*** Opening of INFORMATION PROVIDED ***

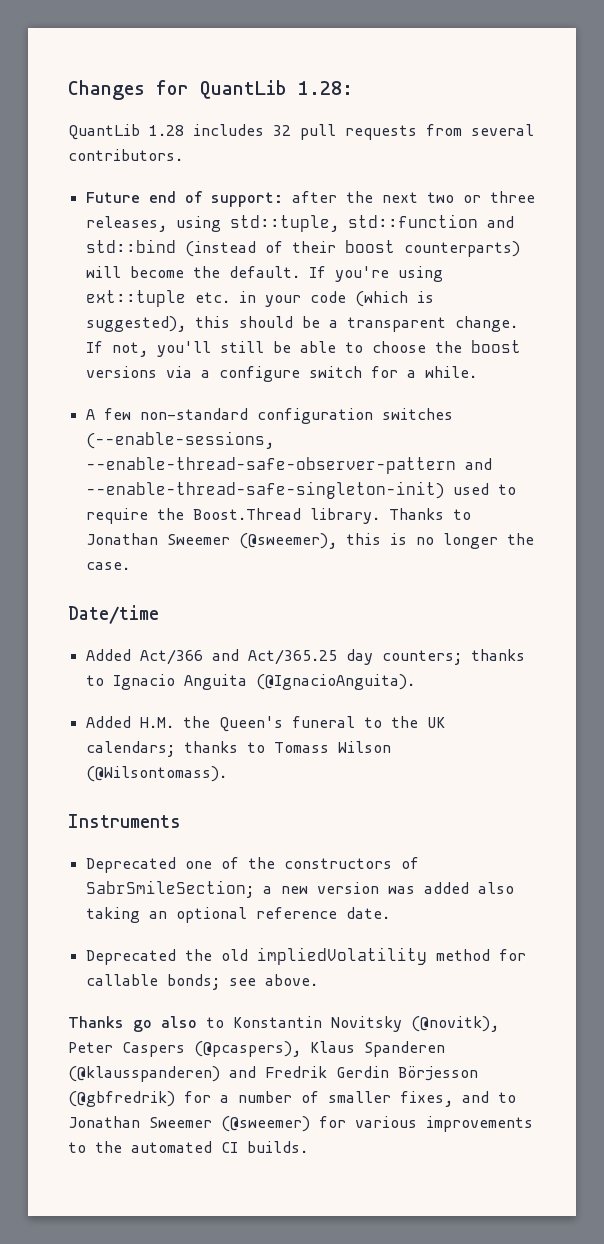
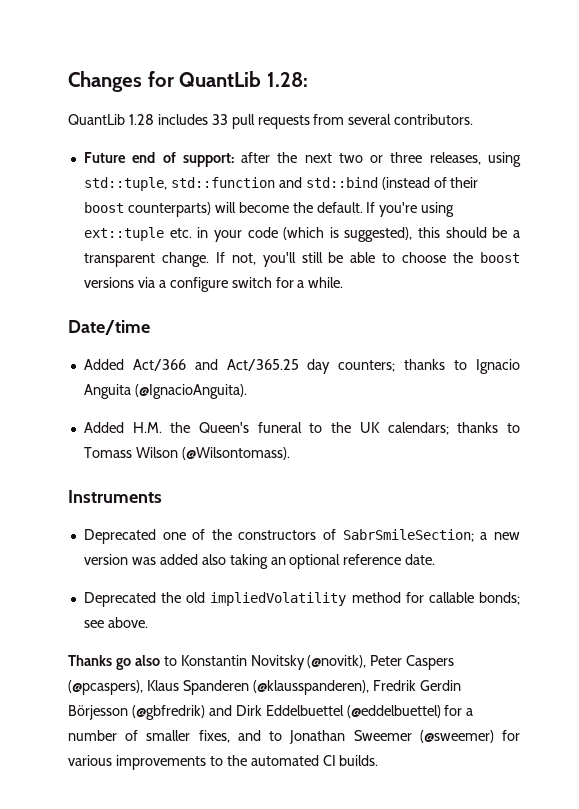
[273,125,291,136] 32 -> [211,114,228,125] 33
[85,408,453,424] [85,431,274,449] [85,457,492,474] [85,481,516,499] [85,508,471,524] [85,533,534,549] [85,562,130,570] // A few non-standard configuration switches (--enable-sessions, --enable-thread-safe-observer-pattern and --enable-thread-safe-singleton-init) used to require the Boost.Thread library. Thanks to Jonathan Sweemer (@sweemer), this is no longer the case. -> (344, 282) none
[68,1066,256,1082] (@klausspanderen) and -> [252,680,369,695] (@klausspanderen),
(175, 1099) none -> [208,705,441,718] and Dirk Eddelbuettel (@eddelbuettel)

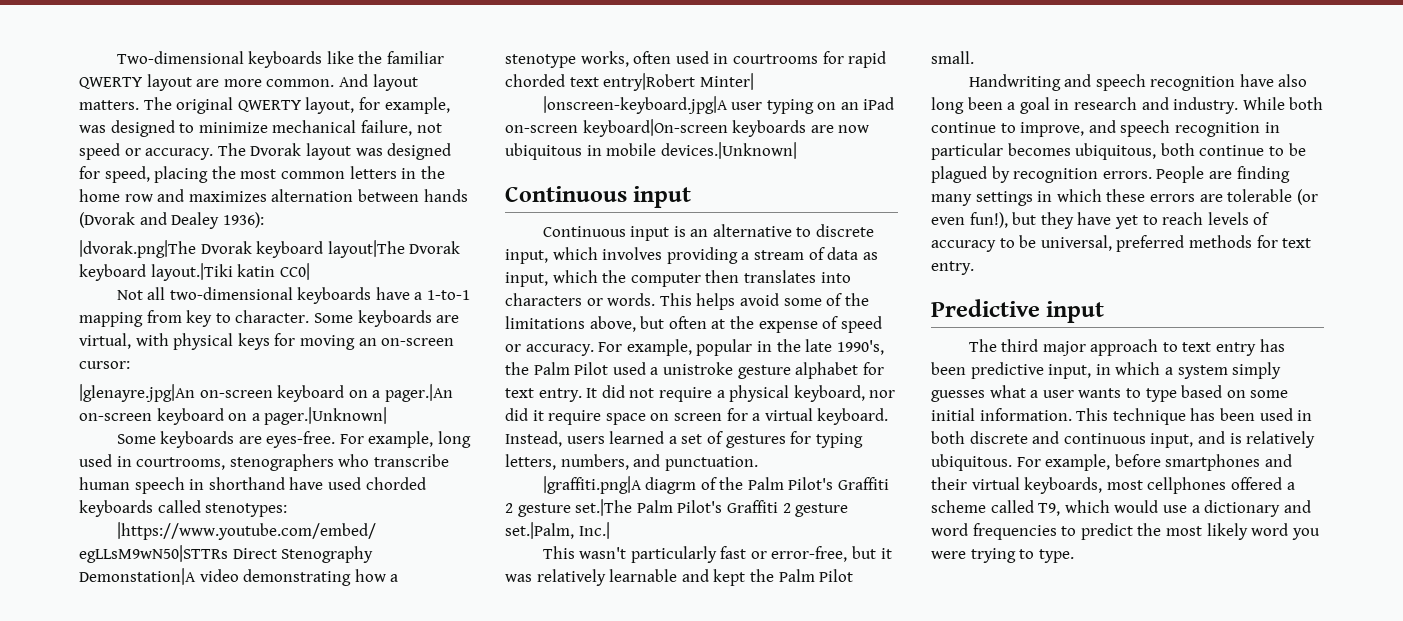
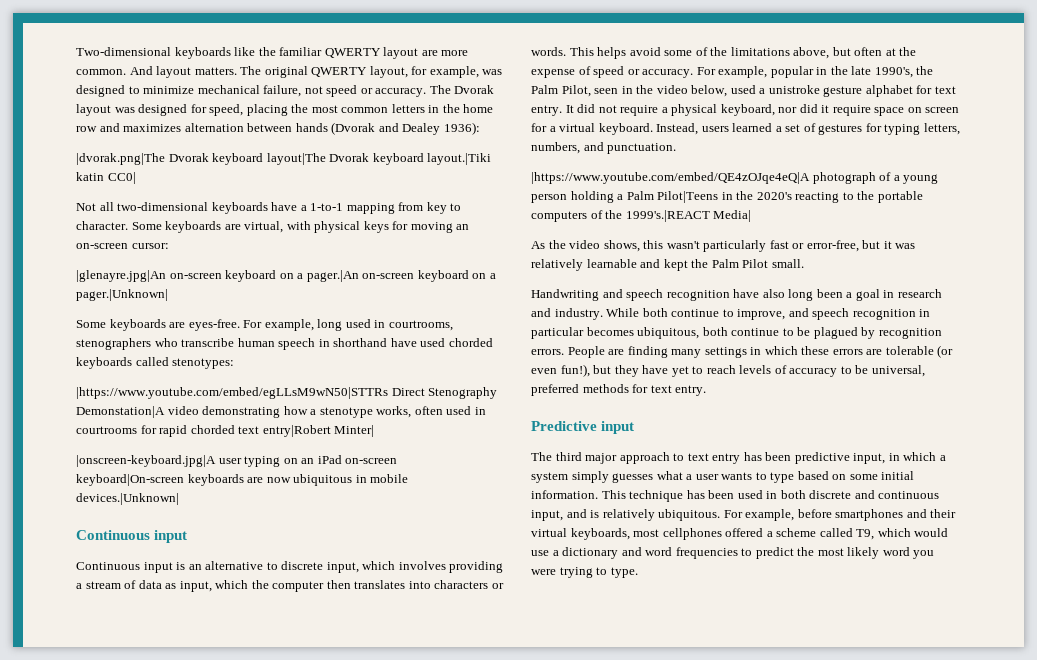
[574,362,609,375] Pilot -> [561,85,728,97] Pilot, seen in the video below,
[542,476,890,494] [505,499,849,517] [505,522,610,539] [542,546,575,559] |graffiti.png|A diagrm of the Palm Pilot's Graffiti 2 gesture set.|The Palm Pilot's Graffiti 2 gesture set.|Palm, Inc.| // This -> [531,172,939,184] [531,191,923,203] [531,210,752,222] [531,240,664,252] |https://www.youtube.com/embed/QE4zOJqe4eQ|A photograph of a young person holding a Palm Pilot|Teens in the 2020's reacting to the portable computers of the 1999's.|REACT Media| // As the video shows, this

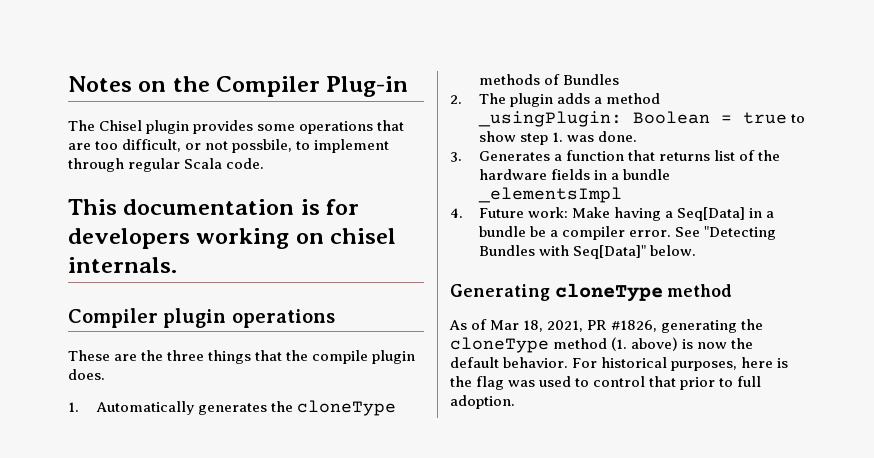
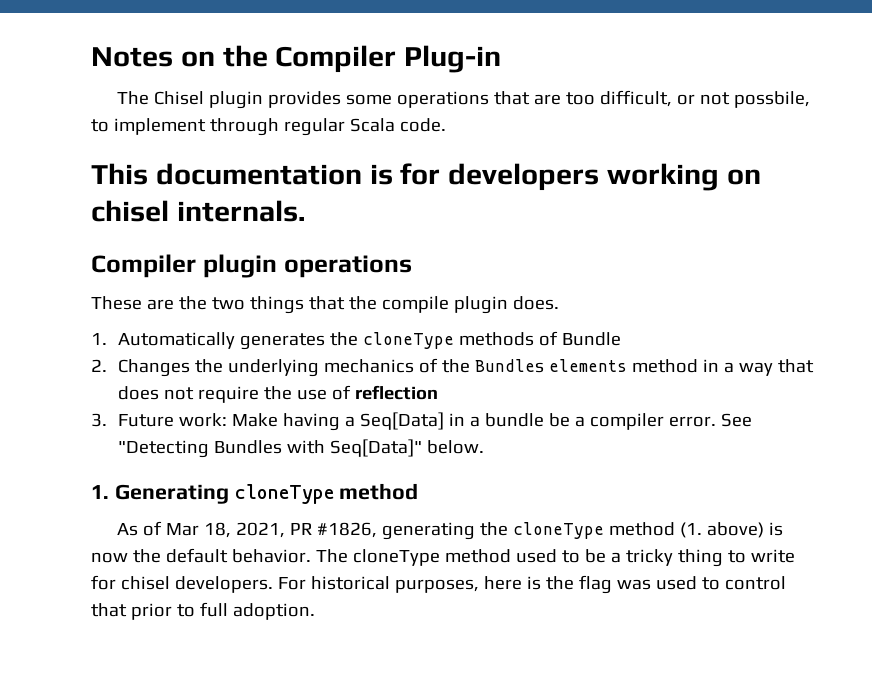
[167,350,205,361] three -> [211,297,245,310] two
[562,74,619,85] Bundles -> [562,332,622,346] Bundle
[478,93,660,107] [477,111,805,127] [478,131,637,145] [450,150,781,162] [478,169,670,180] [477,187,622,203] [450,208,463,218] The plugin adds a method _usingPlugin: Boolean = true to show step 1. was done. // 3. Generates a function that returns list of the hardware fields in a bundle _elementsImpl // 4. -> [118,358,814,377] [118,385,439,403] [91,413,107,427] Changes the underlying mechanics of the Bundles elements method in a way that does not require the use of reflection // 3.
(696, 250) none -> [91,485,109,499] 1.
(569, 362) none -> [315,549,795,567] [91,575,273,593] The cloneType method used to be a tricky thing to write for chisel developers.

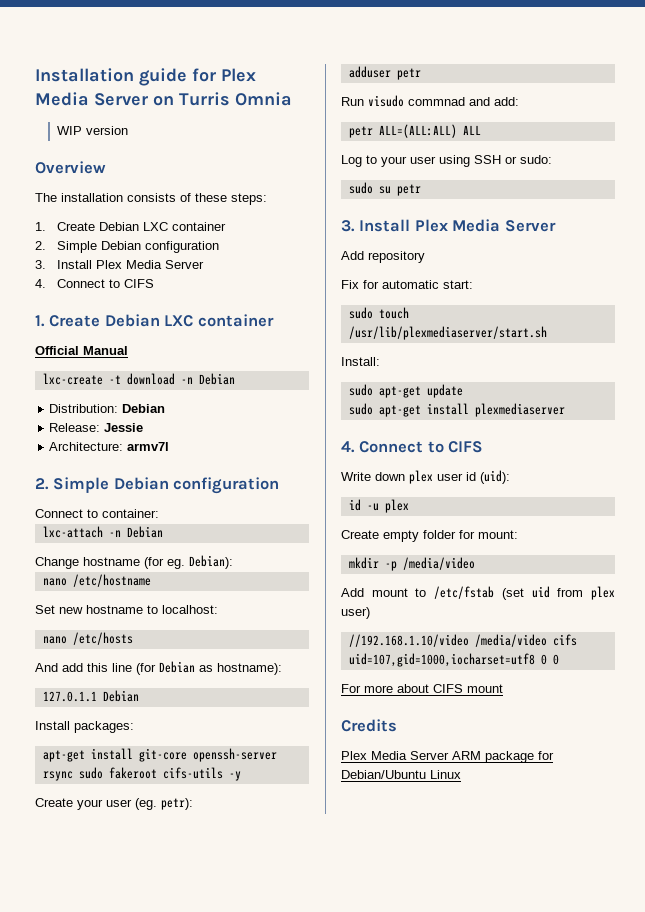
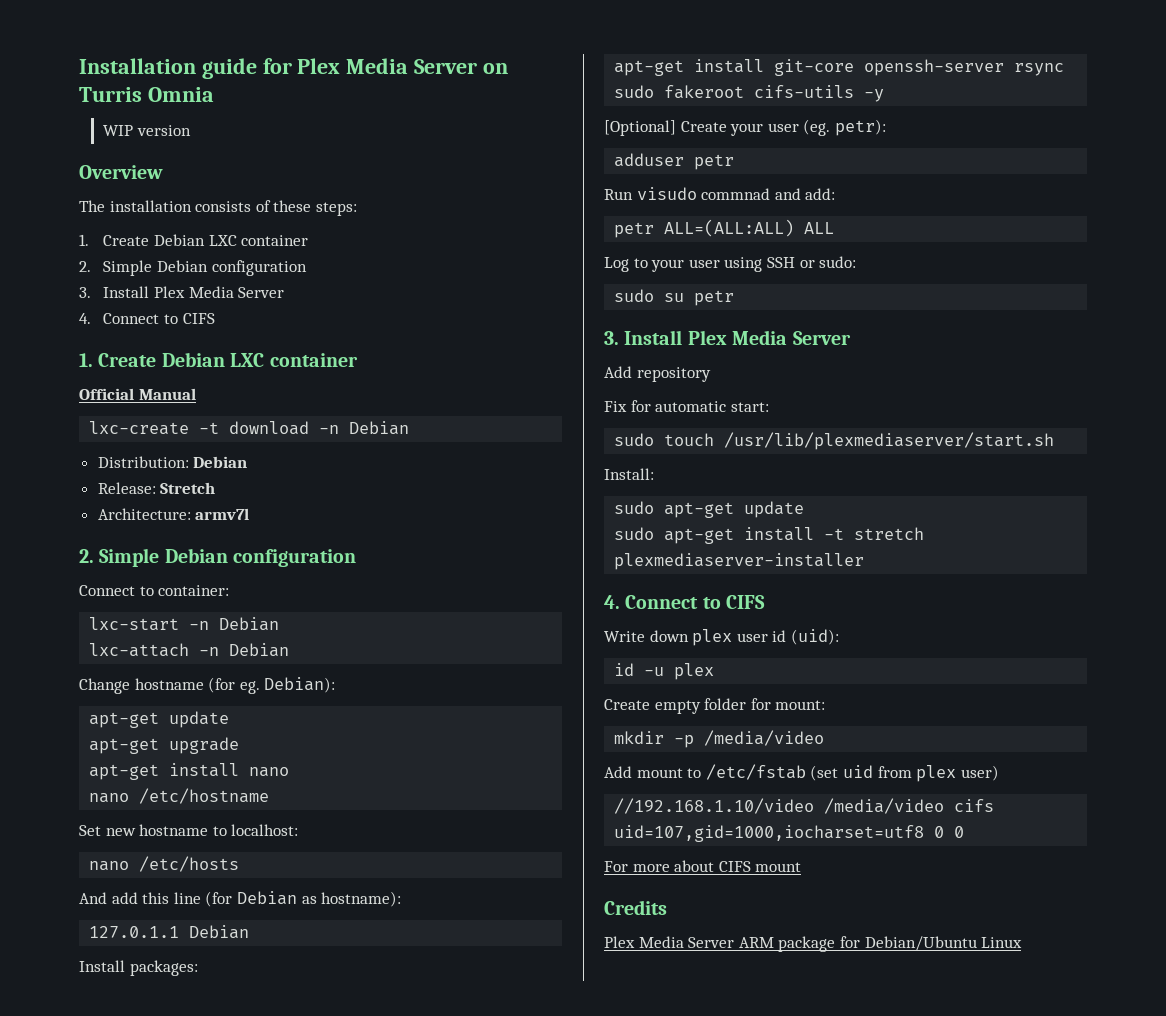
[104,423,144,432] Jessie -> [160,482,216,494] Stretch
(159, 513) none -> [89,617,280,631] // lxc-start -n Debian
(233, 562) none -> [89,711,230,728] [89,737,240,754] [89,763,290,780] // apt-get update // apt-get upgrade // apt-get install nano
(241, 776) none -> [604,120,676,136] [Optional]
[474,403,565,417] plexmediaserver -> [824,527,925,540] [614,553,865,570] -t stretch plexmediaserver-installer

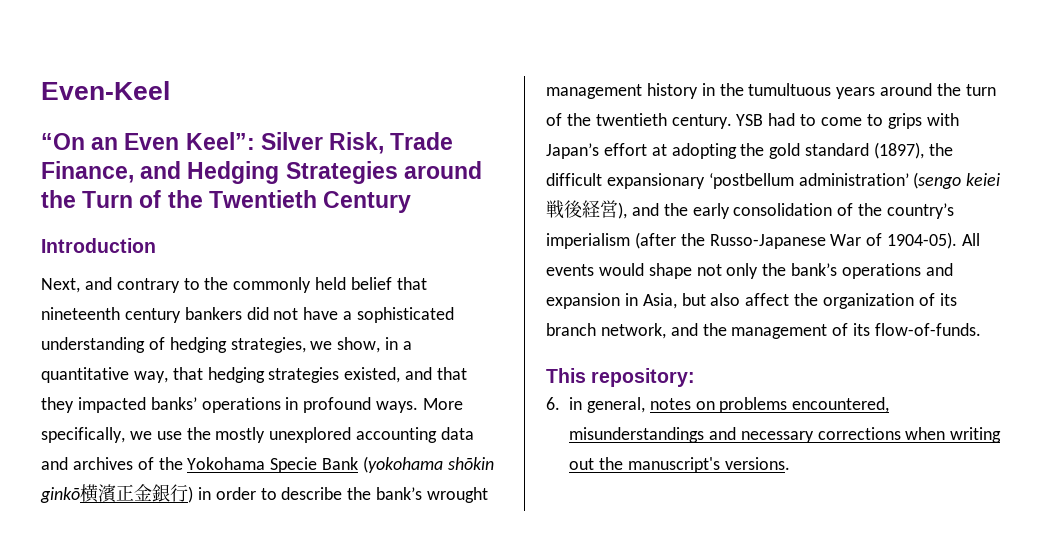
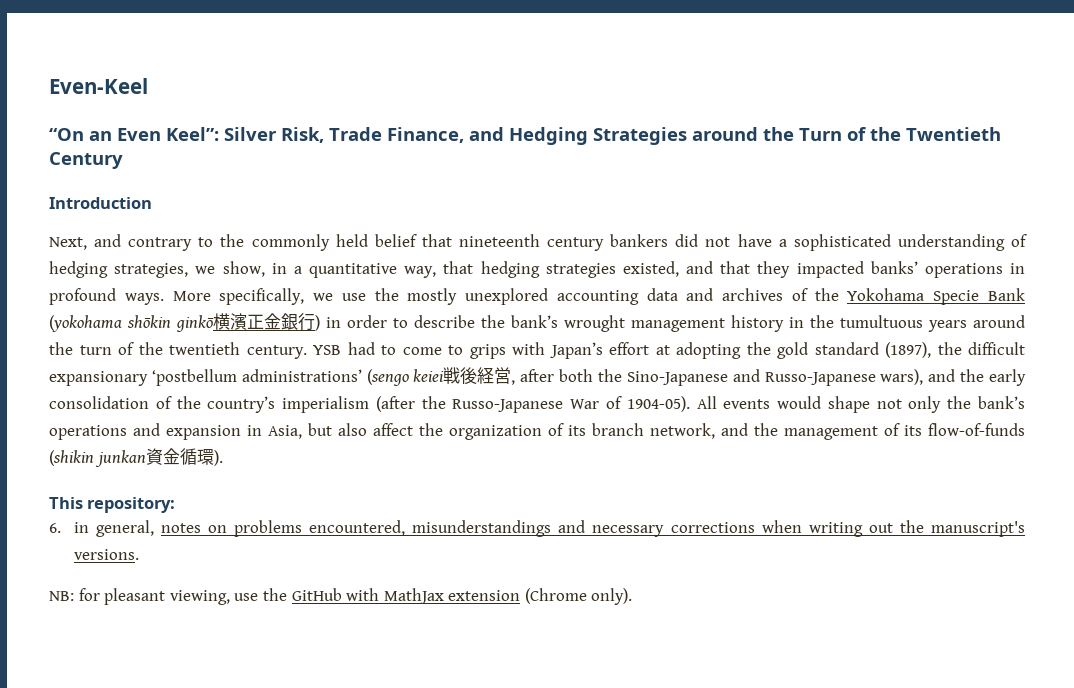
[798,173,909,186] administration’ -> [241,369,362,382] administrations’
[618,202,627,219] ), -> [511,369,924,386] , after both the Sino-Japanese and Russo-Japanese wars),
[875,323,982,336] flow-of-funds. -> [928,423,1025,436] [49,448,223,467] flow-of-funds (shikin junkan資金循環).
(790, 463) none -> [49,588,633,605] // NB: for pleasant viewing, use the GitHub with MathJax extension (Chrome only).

*** Close of INFORMATION PROVIDED ***

__WHAT THIS TASK INVOLVES__
Transcribe the listing exactly. Its images are to be omitted.

__SOLUTION TO THIS PROBLEM__
[273,125,291,136] 32 -> [211,114,228,125] 33
[85,408,453,424] [85,431,274,449] [85,457,492,474] [85,481,516,499] [85,508,471,524] [85,533,534,549] [85,562,130,570] // A few non-standard configuration switches (--enable-sessions, --enable-thread-safe-observer-pattern and --enable-thread-safe-singleton-init) used to require the Boost.Thread library. Thanks to Jonathan Sweemer (@sweemer), this is no longer the case. -> (344, 282) none
[68,1066,256,1082] (@klausspanderen) and -> [252,680,369,695] (@klausspanderen),
(175, 1099) none -> [208,705,441,718] and Dirk Eddelbuettel (@eddelbuettel)

[574,362,609,375] Pilot -> [561,85,728,97] Pilot, seen in the video below,
[542,476,890,494] [505,499,849,517] [505,522,610,539] [542,546,575,559] |graffiti.png|A diagrm of the Palm Pilot's Graffiti 2 gesture set.|The Palm Pilot's Graffiti 2 gesture set.|Palm, Inc.| // This -> [531,172,939,184] [531,191,923,203] [531,210,752,222] [531,240,664,252] |https://www.youtube.com/embed/QE4zOJqe4eQ|A photograph of a young person holding a Palm Pilot|Teens in the 2020's reacting to the portable computers of the 1999's.|REACT Media| // As the video shows, this

[167,350,205,361] three -> [211,297,245,310] two
[562,74,619,85] Bundles -> [562,332,622,346] Bundle
[478,93,660,107] [477,111,805,127] [478,131,637,145] [450,150,781,162] [478,169,670,180] [477,187,622,203] [450,208,463,218] The plugin adds a method _usingPlugin: Boolean = true to show step 1. was done. // 3. Generates a function that returns list of the hardware fields in a bundle _elementsImpl // 4. -> [118,358,814,377] [118,385,439,403] [91,413,107,427] Changes the underlying mechanics of the Bundles elements method in a way that does not require the use of reflection // 3.
(696, 250) none -> [91,485,109,499] 1.
(569, 362) none -> [315,549,795,567] [91,575,273,593] The cloneType method used to be a tricky thing to write for chisel developers.

[104,423,144,432] Jessie -> [160,482,216,494] Stretch
(159, 513) none -> [89,617,280,631] // lxc-start -n Debian
(233, 562) none -> [89,711,230,728] [89,737,240,754] [89,763,290,780] // apt-get update // apt-get upgrade // apt-get install nano
(241, 776) none -> [604,120,676,136] [Optional]
[474,403,565,417] plexmediaserver -> [824,527,925,540] [614,553,865,570] -t stretch plexmediaserver-installer

[798,173,909,186] administration’ -> [241,369,362,382] administrations’
[618,202,627,219] ), -> [511,369,924,386] , after both the Sino-Japanese and Russo-Japanese wars),
[875,323,982,336] flow-of-funds. -> [928,423,1025,436] [49,448,223,467] flow-of-funds (shikin junkan資金循環).
(790, 463) none -> [49,588,633,605] // NB: for pleasant viewing, use the GitHub with MathJax extension (Chrome only).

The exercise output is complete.